▶ [Data]:
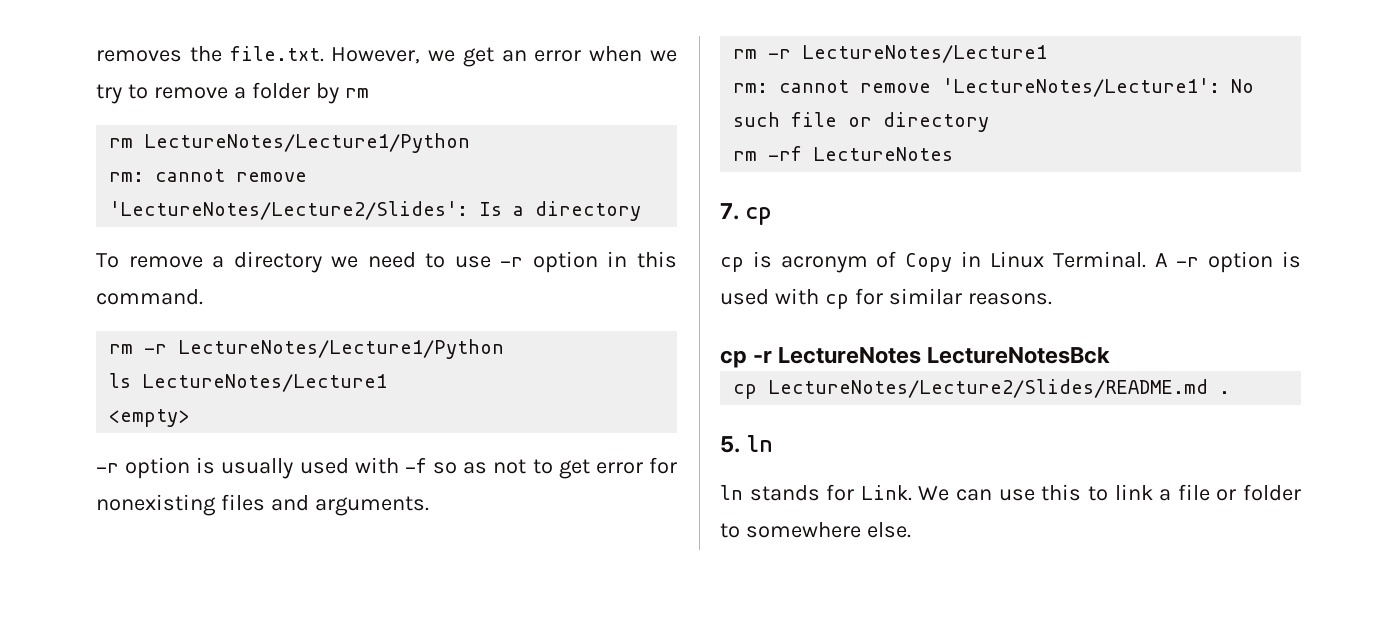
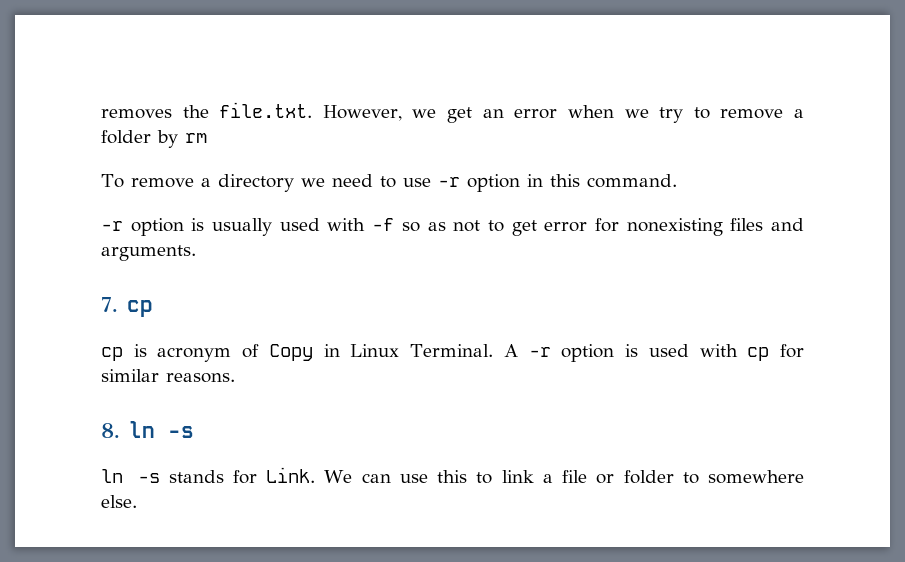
[109,133,471,153] [109,169,308,182] [109,201,642,221] // rm LectureNotes/Lecture1/Python // rm: cannot remove 'LectureNotes/Lecture2/Slides': Is a directory -> (207, 138) none
[109,339,505,359] [109,373,388,392] [109,409,190,427] // rm -r LectureNotes/Lecture1/Python // ls LectureNotes/Lecture1 // <empty> -> (677, 181) none
[733,45,1048,63] [733,78,1255,97] [733,112,990,132] [733,146,954,161] // rm -r LectureNotes/Lecture1 // rm: cannot remove 'LectureNotes/Lecture1': No such file or directory // rm -rf LectureNotes -> (196, 253) none
[720,347,1111,368] [733,379,1231,399] [720,435,774,453] [720,485,743,500] cp -r LectureNotes LectureNotesBck // cp LectureNotes/Lecture2/Slides/README.md . // 5. ln // ln -> [101,421,194,438] [101,469,160,483] 8. ln -s // ln -s

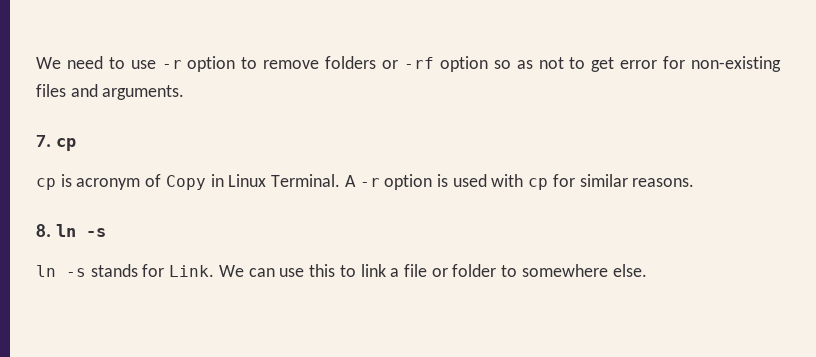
[101,102,805,123] [101,130,207,148] [101,174,325,192] removes the file.txt. However, we get an error when we try to remove a folder by rm // To remove a directory we -> [36,57,61,69] We
[526,174,677,188] [101,218,395,236] in this command. // -r option is usually used with -f -> [241,56,488,72] to remove folders or -rf option
[626,218,723,236] nonexisting -> [691,56,782,72] non-existing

▶ [The task]: What lines above contain "Python"? Copy them out.

▶ [Exercise result]:
[109,133,471,153] [109,169,308,182] [109,201,642,221] // rm LectureNotes/Lecture1/Python // rm: cannot remove 'LectureNotes/Lecture2/Slides': Is a directory -> (207, 138) none
[109,339,505,359] [109,373,388,392] [109,409,190,427] // rm -r LectureNotes/Lecture1/Python // ls LectureNotes/Lecture1 // <empty> -> (677, 181) none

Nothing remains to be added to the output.